In 1916 he was accepted at the Scuola Normale Superiore in Pisa where, despite the crisis caused by World War I (1915–1918) and some familiar shortcomings, he could study "peacefully, fruitfully and intensely for four years in then-quiet Tuscany".

Lavagnini graduated in 1920, tutored by Francesco Zambaldi (1837–1928), defending a dissertation on Le origini del romanzo greco ['The origins of Greek novel'], published the next year.

At Pisa, he attended classes by Giovanni Gentile on philosophers of the Italian Renaissance, and was advised by his professors to write and publish his first essays in Latin literature, archaeology, epigraphy, linguistics.

In 1921, Lavagnini won a scholarship at the Italian School of Archaeology at Athens, which he would consider instrumental in his academic formation.

Upon his return in Italy, he won a scholarship at the Istituto di Studi Superiori at Florence and was accepted for a "perfezionamento" at the Scuola Normale.

He obtained both degrees in the summer of 1922, defending a dissertation on Le origini del romanzo di Apuleio ['The origins of Apuleius' novel'] in Pisa, and an "improvvisato lavoro di archeologia" in Florence, since Giorgio Pasquali did not approve of his Teubner edition of the papyrus fragments of ancient Greek novels.

The death of his father Lorenzo and the lack of assistant positions in Universities forced Bruno to accept some jobs as high school teacher and to apply for habilitation in 1923.

Whilst he had the credentials to apply for a position as assistant professor in Greek and Latin at the Scuola Normale, he lost it to "a pupil of his who would become Professor in Naples ... an alumnus of the University of Padua". In 1924, he was habilitated to university teaching in Greek literature and taught Ancient Greek literature in Padua (1924/1925), Pisa (from 1925 to 1927) and Catania (1927/1928).

In 1928, Lavagnini won a tenured position at the University of Palermo where, after teaching for two years (1928–1930) in Catania, he became Professor in Greek literature.

He held the chair of Ancient Greek literature and introduced classes in Modern Greek literature, which he taught from 1930/1931 to 1966/1967, as one of the only two Italian universities with the Sapienza University to teach the subject.
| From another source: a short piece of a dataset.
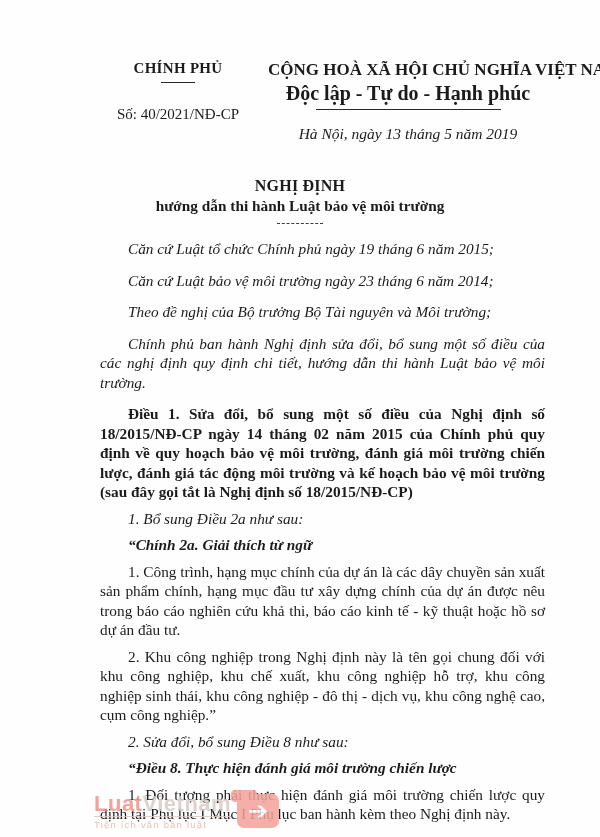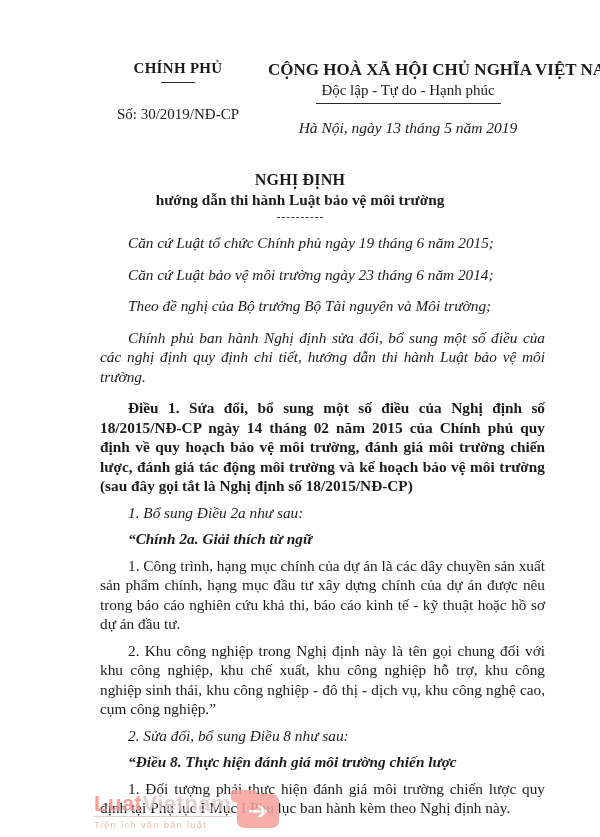"Độc lập - Tự do" .motto { font-size: 15px -> 20px; font-weight: normal -> bold }
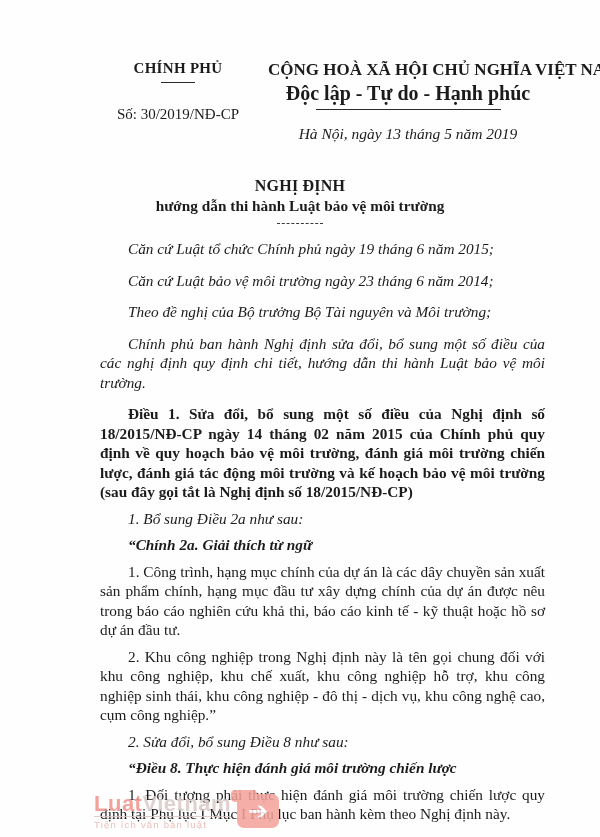"Số: 30/2019/NĐ-CP" div.doc-number { text: 30/2019/NĐ-CP -> 40/2021/NĐ-CP }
Lavagnini spent research periods in Athens (1936) and Crete (1939) and, unlike many colleagues, supported Greece in the Italian invasion of 1940. He remained connected to Greece despite the (failed) campaign, and from 1952 to 1959 he chaired the Istituto Italiano di Cultura in Athens, contributing to re-establish the diplomatic relationships between the two nations.

In 1964 he was elected Fellow of the Academy of Sciences at Athens and nominated Honorary Consul of Greece but would resign from the former position after the coup d'état of 1967.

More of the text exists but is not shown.